Nonostante gli sforzi commissariali, la sanità in Calabria resta in una situazione di profonda sofferenza. L’ultima analisi della sezione autonomie della Corte dei conti, inviata al Parlamento, certifica un disavanzo di oltre 118 milioni di euro nel conto economico relativo all’ultimo trimestre del 2024. Un dato che ha portato i tavoli tecnici ministeriali a valutare negativamente l’attuazione del Piano di rientro per l’anno appena concluso.
Lea e prestazioni: promossa la prevenzione, bocciata l’assistenza sul territorio
Il monitoraggio dei Livelli essenziali di assistenza (Lea) per il 2023 restituisce un’immagine a luci e ombre. Se da un lato l’area della prevenzione e quella ospedaliera hanno raggiunto la soglia di adempienza, resta gravemente insufficiente l’area distrettuale, ovvero l’assistenza sanitaria territoriale, che non riesce a garantire gli standard minimi richiesti.
L’emergenza pagamenti: aziende ospedaliere fuori tempo massimo
Uno dei punti più critici sollevati dai giudici contabili riguarda i tempi di saldo delle fatture ai fornitori. Nel 2024, il 44% dei pagamenti è avvenuto oltre i termini di legge, segnando un peggioramento rispetto all’anno precedente. Le situazioni più gravi si registrano in tre realtà specifiche:
- Azienda Dulbecco di Catanzaro: l’83% dei pagamenti è fuori tempo.

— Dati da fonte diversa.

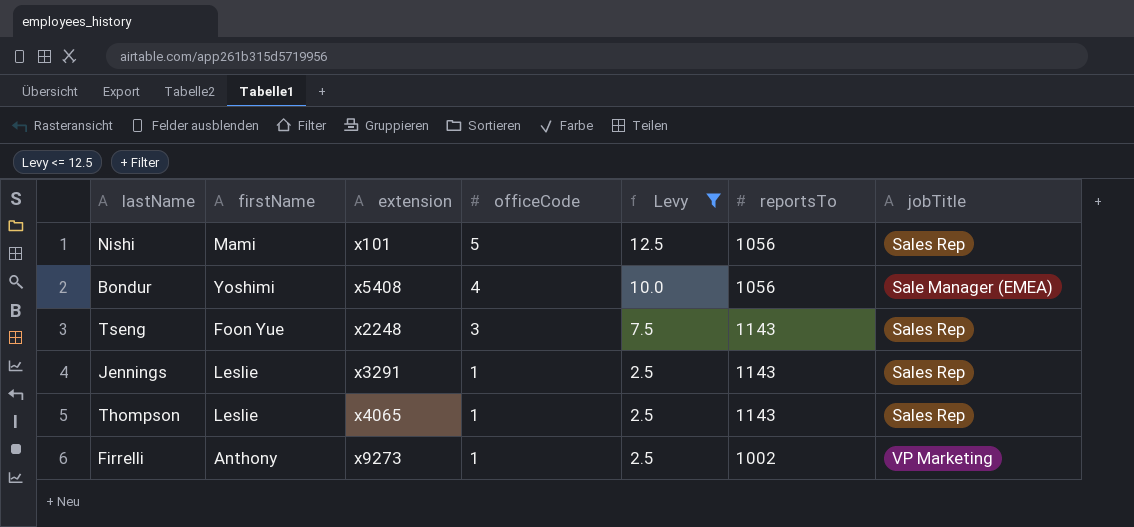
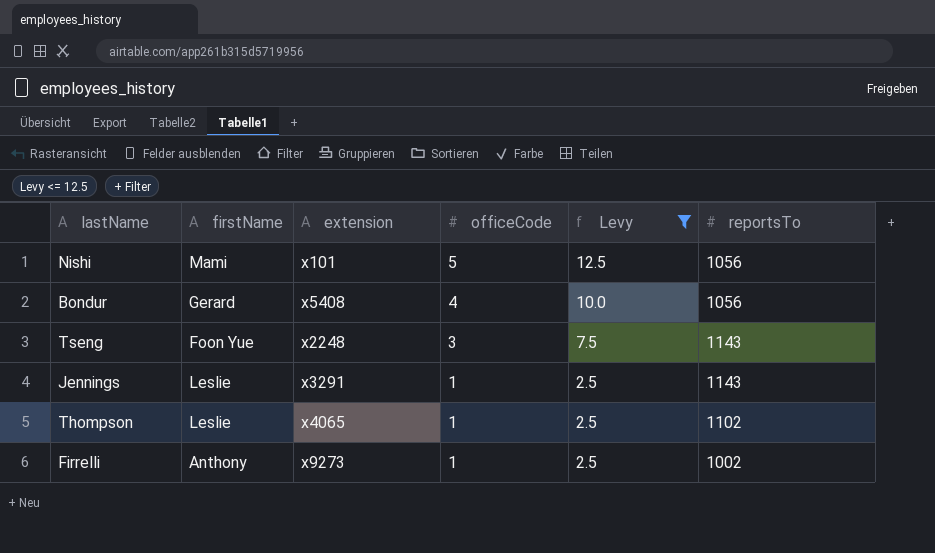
column jobTitle | position: 7 -> none
Bondur | firstName: Yoshimi -> Gerard
Thompson | reportsTo: 1143 -> 1102

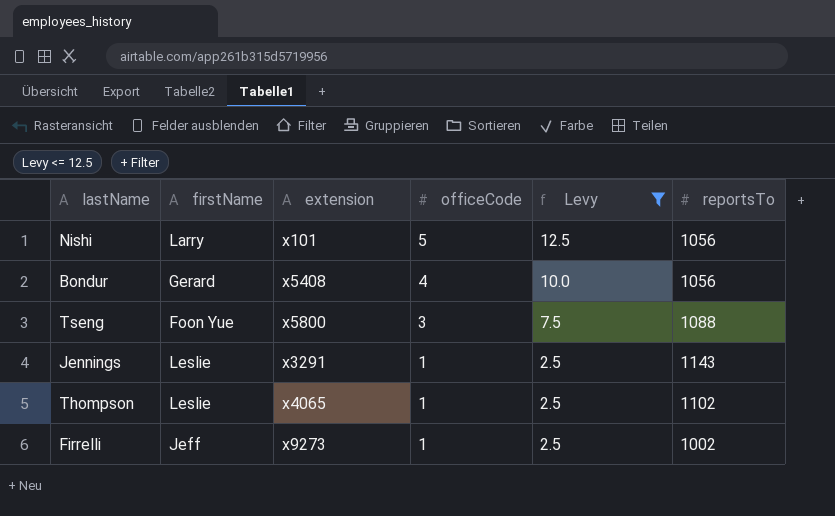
Nishi | firstName: Mami -> Larry
Tseng | extension: x2248 -> x5800
Tseng | reportsTo: 1143 -> 1088
Firrelli | firstName: Anthony -> Jeff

- Azienda Ospedaliera di Cosenza: ritardi per il 68% delle transazioni.
- Asp di Crotone: il 64% dei saldi supera i limiti previsti.
Risorse inutilizzate e buchi nei bilanci
La Corte ha inoltre “stigmatizzato” il mancato utilizzo di fondi nazionali destinati al potenziamento dei servizi, che risultano ancora accantonati invece di essere investiti nelle cure. Parallelamente, è stata sollecitata una relazione dettagliata sull’approvazione dei bilanci arretrati (dal 2013 al 2021) di diversi enti sanitari, un “buco nero” documentale che impedisce una reale trasparenza sui conti passati.
Il nodo del personale
Infine, resta aperta la questione organici. La Corte dei conti ha rinnovato la richiesta per la definizione di piani assunzionali chiari e fabbisogni certi per tutte le figure professionali. Senza una programmazione seria del personale, il rischio è che le iniziative pur apprezzate del Commissario ad acta non riescano a tradursi in un miglioramento concreto della qualità assistenziale per i cittadini calabresi.